(EXERCISE PROMPT)
A single stretch of the material below is to be transcribed exactly, starting at the line with "a pattern but" and ending after the line with "- The purpose of an".

(INPUT FOR THIS TASK)
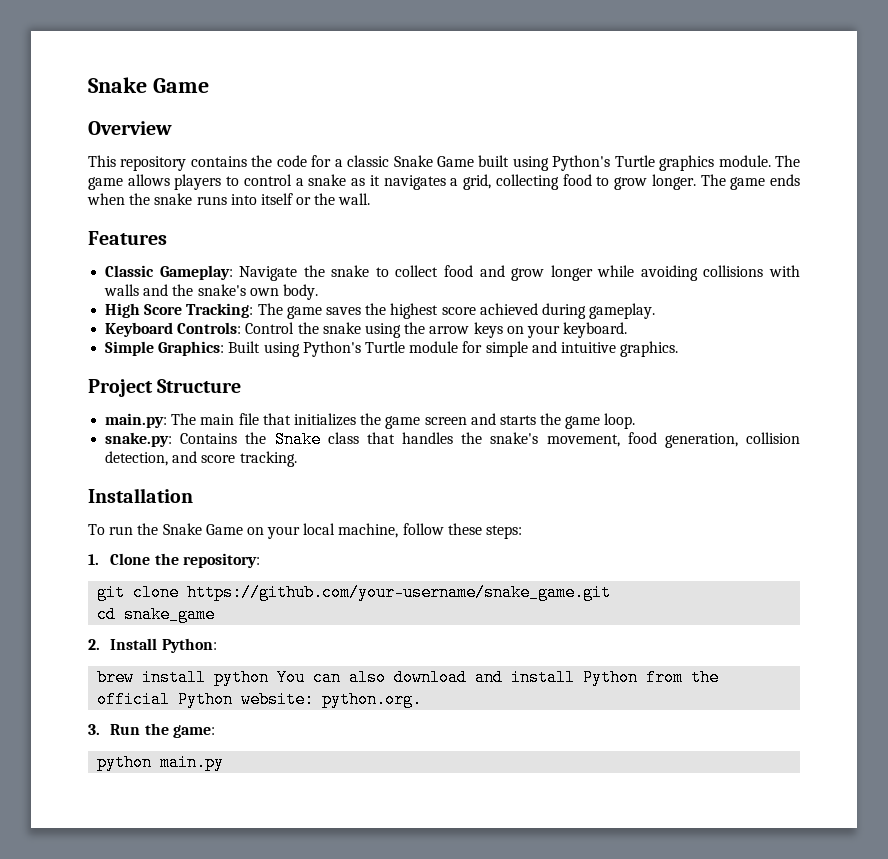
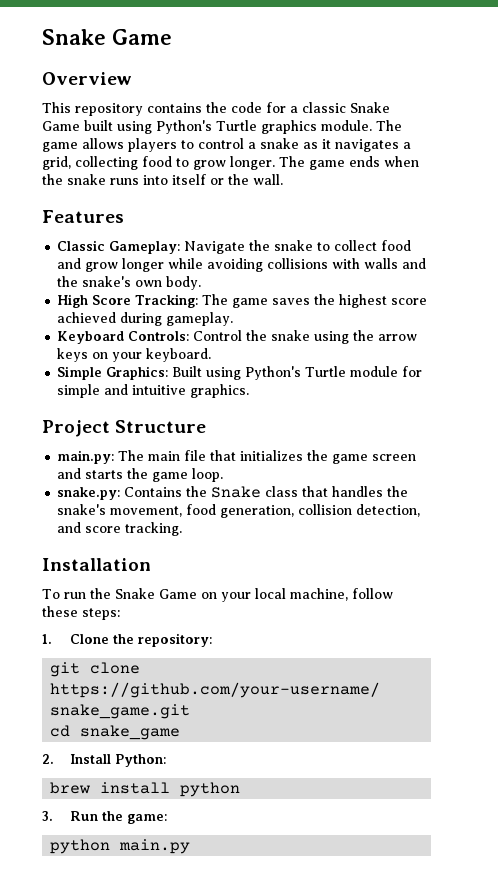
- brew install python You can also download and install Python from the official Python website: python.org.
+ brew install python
==
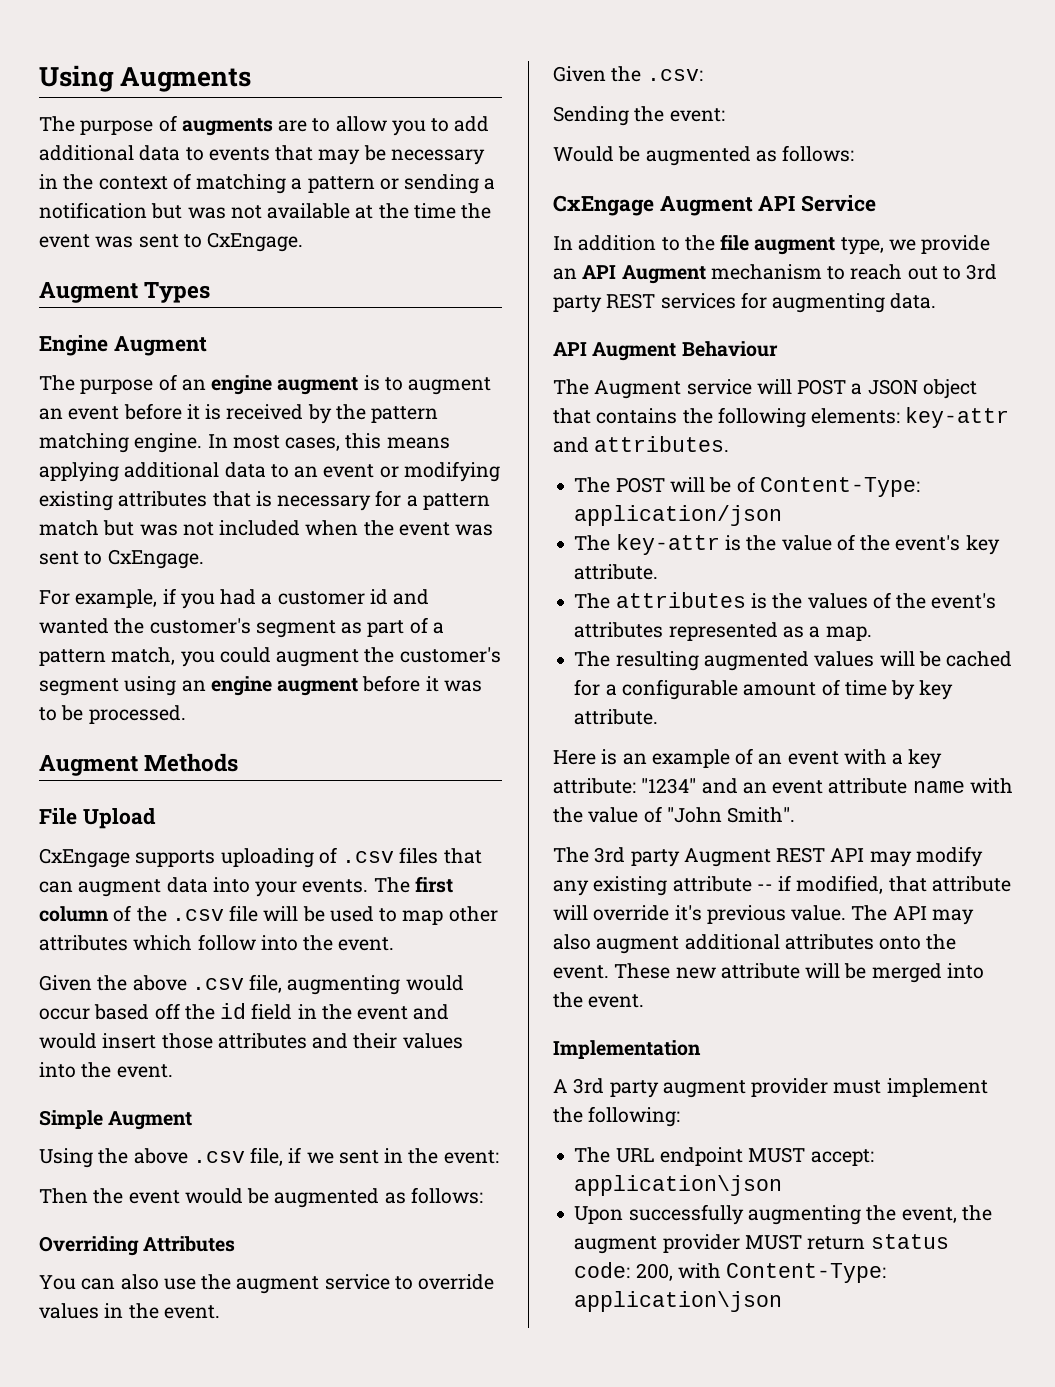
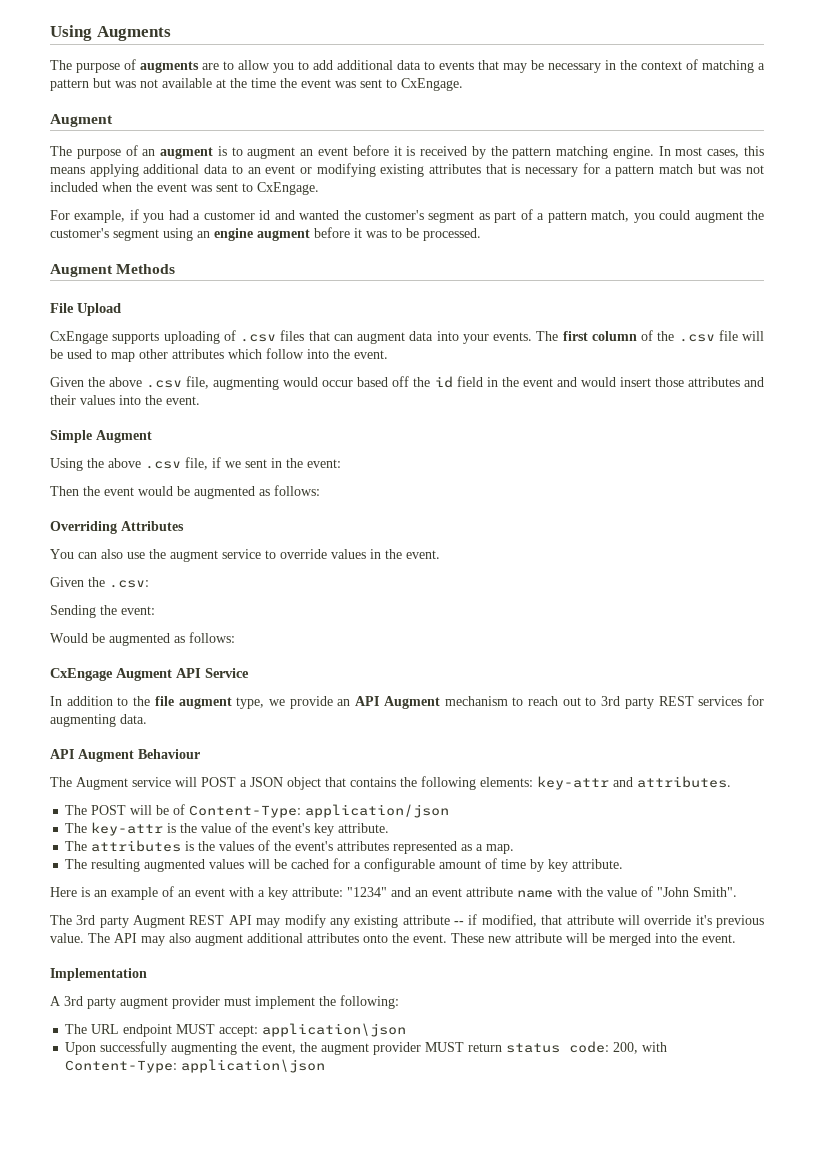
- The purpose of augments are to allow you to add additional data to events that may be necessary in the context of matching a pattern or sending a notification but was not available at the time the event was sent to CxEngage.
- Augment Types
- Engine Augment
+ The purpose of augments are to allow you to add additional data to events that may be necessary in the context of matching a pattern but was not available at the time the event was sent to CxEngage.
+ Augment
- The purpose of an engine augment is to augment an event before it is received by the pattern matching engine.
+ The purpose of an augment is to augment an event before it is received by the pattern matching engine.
* * *
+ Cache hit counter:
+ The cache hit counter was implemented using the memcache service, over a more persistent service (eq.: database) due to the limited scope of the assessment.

(TASK ANSWER)
+ The purpose of augments are to allow you to add additional data to events that may be necessary in the context of matching a pattern but was not available at the time the event was sent to CxEngage.
+ Augment
- The purpose of an engine augment is to augment an event before it is received by the pattern matching engine.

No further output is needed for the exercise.